Title: China under Mao – A Revolution Derailed
Author: Andrew G Walder
Publisher: Harvard University Press, 2017 (First)
ISBN: 9780674975491
Pages: 413

China is a nation with a rich cultural heritage and history. Around the beginning of the nineteenth century, things began to go awfully awry for the Celestial Empire which ruled it. Unable to cope with the cut-throat deals of colonialist powers, it swallowed racial pride and had to follow the line dictated by western powers. A large part of its territory was annexed by Japan in the twentieth century. Chinese people’s historic struggle to evict the Japanese was fought by the Nationalists under Chiang Kaishek and Communists under Mao Zedong. After Japan was defeated, Mao’s troops established the first communist state in Asia. This was in true respect the first modern state China had ever had. But, the 27 years from Mao’s power grab to his demise rocked China through a series of upheavals orchestrated by the great leader, including the Hundred Flowers, Great Leap Forward and the Cultural Revolution. Millions perished and an even larger number was displaced from their families in the turmoil generated in the wake of these vicious programs. Altogether, Chinese society and economy were in a bad shape when Mao left the scene. It took Deng Xiaoping to make a screeching U-turn in economic policy to place China back on rails. This book examines Mao Zedong’s disastrous policies and how he very nearly derailed his party and the Chinese revolution itself. Andrew G Walder is a professor of political science at the Freeman-Spogli Institute of International Studies. He is a specialist on the sources of conflict, stability and change in communist regimes and their successor states. His publications on China range from political and economic organization of the Mao era to changing patterns of stratification, social mobility and political conflict in the post-Mao era.
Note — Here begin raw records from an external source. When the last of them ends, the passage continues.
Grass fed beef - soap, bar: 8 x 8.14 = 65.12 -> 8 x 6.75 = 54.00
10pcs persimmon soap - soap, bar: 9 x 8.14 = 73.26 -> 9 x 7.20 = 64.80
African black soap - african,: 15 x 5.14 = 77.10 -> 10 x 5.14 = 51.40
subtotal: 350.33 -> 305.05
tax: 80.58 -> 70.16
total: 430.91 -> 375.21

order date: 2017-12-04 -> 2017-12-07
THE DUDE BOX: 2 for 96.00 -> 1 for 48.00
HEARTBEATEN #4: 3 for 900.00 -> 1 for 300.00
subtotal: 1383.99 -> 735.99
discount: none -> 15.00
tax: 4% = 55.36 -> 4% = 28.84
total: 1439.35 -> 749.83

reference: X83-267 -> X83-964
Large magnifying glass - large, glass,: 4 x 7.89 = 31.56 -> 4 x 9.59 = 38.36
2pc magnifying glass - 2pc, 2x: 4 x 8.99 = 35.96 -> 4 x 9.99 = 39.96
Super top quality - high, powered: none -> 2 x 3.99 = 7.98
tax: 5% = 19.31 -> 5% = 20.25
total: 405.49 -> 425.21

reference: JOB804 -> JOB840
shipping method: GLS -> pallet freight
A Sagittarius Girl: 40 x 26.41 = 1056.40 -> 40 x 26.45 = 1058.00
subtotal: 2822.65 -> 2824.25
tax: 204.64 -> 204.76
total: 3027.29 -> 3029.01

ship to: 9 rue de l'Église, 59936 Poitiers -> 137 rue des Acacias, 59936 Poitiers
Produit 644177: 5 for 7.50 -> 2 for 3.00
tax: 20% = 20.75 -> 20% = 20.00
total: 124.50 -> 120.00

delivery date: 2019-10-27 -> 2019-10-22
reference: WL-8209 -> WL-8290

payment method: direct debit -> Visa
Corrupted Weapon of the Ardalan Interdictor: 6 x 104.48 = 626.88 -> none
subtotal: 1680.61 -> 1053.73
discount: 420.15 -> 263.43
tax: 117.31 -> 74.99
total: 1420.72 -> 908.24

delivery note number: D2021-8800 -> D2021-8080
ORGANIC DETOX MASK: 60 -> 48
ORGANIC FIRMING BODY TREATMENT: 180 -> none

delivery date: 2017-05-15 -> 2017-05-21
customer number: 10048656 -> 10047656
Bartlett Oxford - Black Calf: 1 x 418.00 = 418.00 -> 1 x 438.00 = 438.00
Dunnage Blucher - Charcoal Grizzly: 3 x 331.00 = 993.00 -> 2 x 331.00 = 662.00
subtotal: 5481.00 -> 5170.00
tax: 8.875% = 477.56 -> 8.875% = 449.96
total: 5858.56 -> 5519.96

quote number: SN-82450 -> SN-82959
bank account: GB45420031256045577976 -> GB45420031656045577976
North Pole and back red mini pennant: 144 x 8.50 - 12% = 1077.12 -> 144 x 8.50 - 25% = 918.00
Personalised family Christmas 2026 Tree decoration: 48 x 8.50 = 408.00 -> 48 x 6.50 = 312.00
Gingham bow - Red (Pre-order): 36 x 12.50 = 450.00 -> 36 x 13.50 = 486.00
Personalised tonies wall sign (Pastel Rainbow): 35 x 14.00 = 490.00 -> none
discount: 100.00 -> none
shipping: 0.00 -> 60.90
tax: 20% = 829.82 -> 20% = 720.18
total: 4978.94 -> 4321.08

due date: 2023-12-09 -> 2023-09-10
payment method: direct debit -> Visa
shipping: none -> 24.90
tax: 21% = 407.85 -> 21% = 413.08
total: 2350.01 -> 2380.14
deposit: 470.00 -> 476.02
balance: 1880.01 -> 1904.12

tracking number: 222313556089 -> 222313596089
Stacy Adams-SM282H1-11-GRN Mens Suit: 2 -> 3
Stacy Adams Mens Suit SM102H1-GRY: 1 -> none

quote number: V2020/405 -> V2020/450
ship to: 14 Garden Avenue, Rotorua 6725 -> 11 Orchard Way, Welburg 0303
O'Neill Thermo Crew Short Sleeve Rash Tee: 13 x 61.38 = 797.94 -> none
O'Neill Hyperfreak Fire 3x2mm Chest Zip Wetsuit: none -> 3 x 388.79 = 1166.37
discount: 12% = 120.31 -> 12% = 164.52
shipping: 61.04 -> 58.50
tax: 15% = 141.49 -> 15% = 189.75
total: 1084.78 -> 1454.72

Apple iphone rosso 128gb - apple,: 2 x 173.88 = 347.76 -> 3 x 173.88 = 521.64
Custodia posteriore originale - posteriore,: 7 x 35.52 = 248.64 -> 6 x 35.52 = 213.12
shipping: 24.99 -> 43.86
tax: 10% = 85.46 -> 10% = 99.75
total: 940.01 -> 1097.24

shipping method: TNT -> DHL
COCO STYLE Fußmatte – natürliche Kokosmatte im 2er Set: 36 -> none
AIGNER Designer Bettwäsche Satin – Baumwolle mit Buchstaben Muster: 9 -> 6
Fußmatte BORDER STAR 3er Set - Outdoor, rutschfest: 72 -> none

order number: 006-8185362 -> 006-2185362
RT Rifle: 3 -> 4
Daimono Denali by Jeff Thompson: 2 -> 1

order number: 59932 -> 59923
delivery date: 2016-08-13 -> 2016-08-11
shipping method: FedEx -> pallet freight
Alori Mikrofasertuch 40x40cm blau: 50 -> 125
The very first sentence of the book succinctly puts the tenor of Mao’s regime as “the first quarter century of communist rule in China was dramatic and disastrous”. Discipline is stressed over and over in revolutionary organizations which eventually degenerate to abuse of authority when the leader commands unquestioned obeisance from cadres. Adding bureaucratic dictatorship in the party and government to this heady mix, what we get is the recipe for a disaster of global proportions. Mao’s disconnect from the people is evident the moment he ascended the throne. When Khrushchev denounced Stalin after his death, Mao thought his own evaluation by the people would be far more benevolent. His ‘Let a Hundred Flowers Bloom’ campaign initially encouraged the people to come out in the open with criticism of the party and its leadership. But the hate and invective Mao received in return upset his calculations and he soon recalled the program after hunting the rebels down for their deviant thought.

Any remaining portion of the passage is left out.